Interoperability is currently a hot topic in healthcare media. Faulkner says, “Becoming interoperable is like telling scientists to cure cancer” — it’s vague and there are many treatments and types of cancer. Media writers and patients define interoperability as showing up at another provider’s office and accessing their patient record from their primary care physician (PCP). Interoperability is much more difficult than non-technical people realize because as Faulkner said, “The various vendors did not sit down together and say, how are you each coding allergies?’” Every vendor has a completely different database and until recently was using different codes for most clinical items. There are many types of interoperability and unfortunately media sources tend to use the word generically. One type of interoperability is the same system EHR system, but a different practice. This is the most in depth interoperability possible because the database is the same. About 80% of Epic’s clients achieve this type of interoperability through Epic’s Community Connect program; the clinical data is shared, but the financial data is not shared.

A second type of interoperability is a health information exchange (HIE). Epic’s HIE Care Everywhere, which uses the Consolidated-Clinical Document Architecture (C-CDA), can communicate with any vendor that follows the standards put in place by the Office of the National Coordinator for Health Information Technology (ONC). Although, many media sources and vendors claim that Epic is not interoperable, in the month of April 2015, Epic customers exchanged 11.7 million records with Care Everywhere, a product which was started in 2005, many years before Meaningful Use promoted interoperability. Care Everywhere started off using Integrating the Healthcare Enterprise (IHE) profiles such as XDS, XCA and participated in IHE Connectathons which paved the way for the CDA.

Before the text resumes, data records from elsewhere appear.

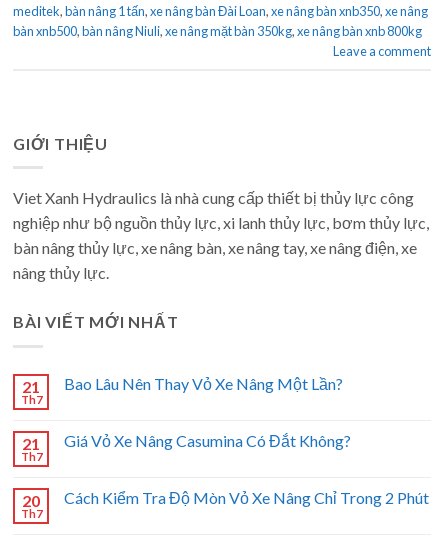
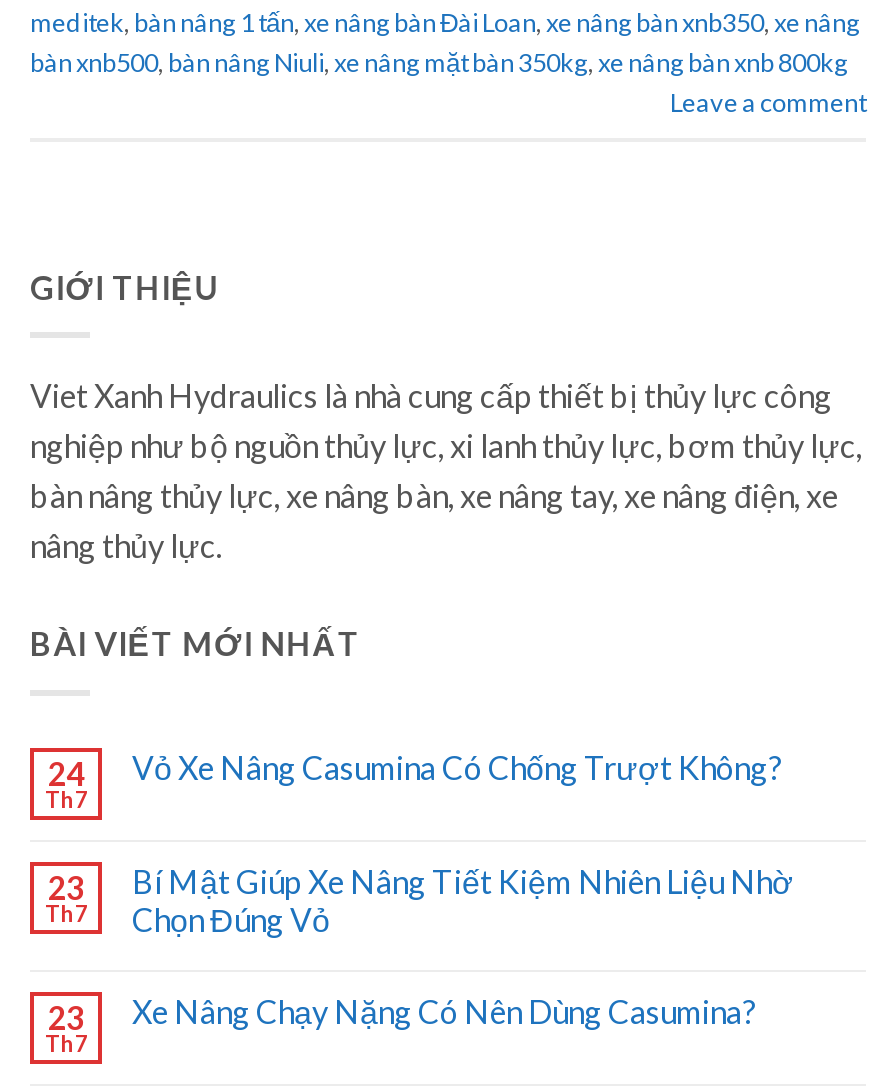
[22,377,40,396] 21 -> [48,754,84,792] 24
[64,374,343,393] Bao Lâu Nên Thay Vỏ Xe Nâng Một Lần? -> [132,748,782,786] Vỏ Xe Nâng Casumina Có Chống Trượt Không?
[22,434,40,453] 21 -> [48,868,84,906] 23
[64,431,351,450] Giá Vỏ Xe Nâng Casumina Có Đắt Không? -> [132,862,794,938] Bí Mật Giúp Xe Nâng Tiết Kiệm Nhiên Liệu Nhờ | Chọn Đúng Vỏ
[22,491,40,510] 20 -> [48,998,84,1036] 23
[64,488,429,507] Cách Kiểm Tra Độ Mòn Vỏ Xe Nâng Chỉ Trong 2 Phút -> [132,992,756,1030] Xe Nâng Chạy Nặng Có Nên Dùng Casumina?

Epic was ranked number one in HIE by KLAS the past 2 years:

Epic has active connections to provider practices, state and regional HIEs and HISPS with most of the major vendors such as Cerner, Athenahealth, Surescripts and Relayhealth. “Some organizations will have an active exchange with us, yet call us closed” says Eric Helsher, VP of Client Success at Epic. Epic is also a promoter of the eHealth exchange and many of Epic’s clients participate in the exchange with the VA, the DOD and the Social Security Administration. There are more Epic connections at the VA than with any other EHR. In December 2014, Epic joined the Argonaut Project launched by Health Level Seven International to promote the next-generation framework of interoperability, Fast Healthcare Interoperability Resources (FHIR). The first set of FHIR protocols, which are documented on open.epic.com will come out in the 2015 version of Epic due out in June.

Some people in the industry do not see Epic as an innovative company; however, Helsher said, “We were the first to put out an advanced patient portal in MyChart, we were the first organization to integrate with Apple HealthKit, and we were the first to have a patient using an EHR app on the Apple Watch. Remote patient monitoring, like with HealthKit, we’ve being doing that type of stuff for nearly a decade with vendors like Honeywell, Phillips and Numera, where patients could have a scale or a glucometer at home and send data into Epic. Epic customers can also use APIs and web services to create custom views and pull live data from Epic. Epic has billions of API calls per year from third-party products that are integrated with Epic for specific functions.”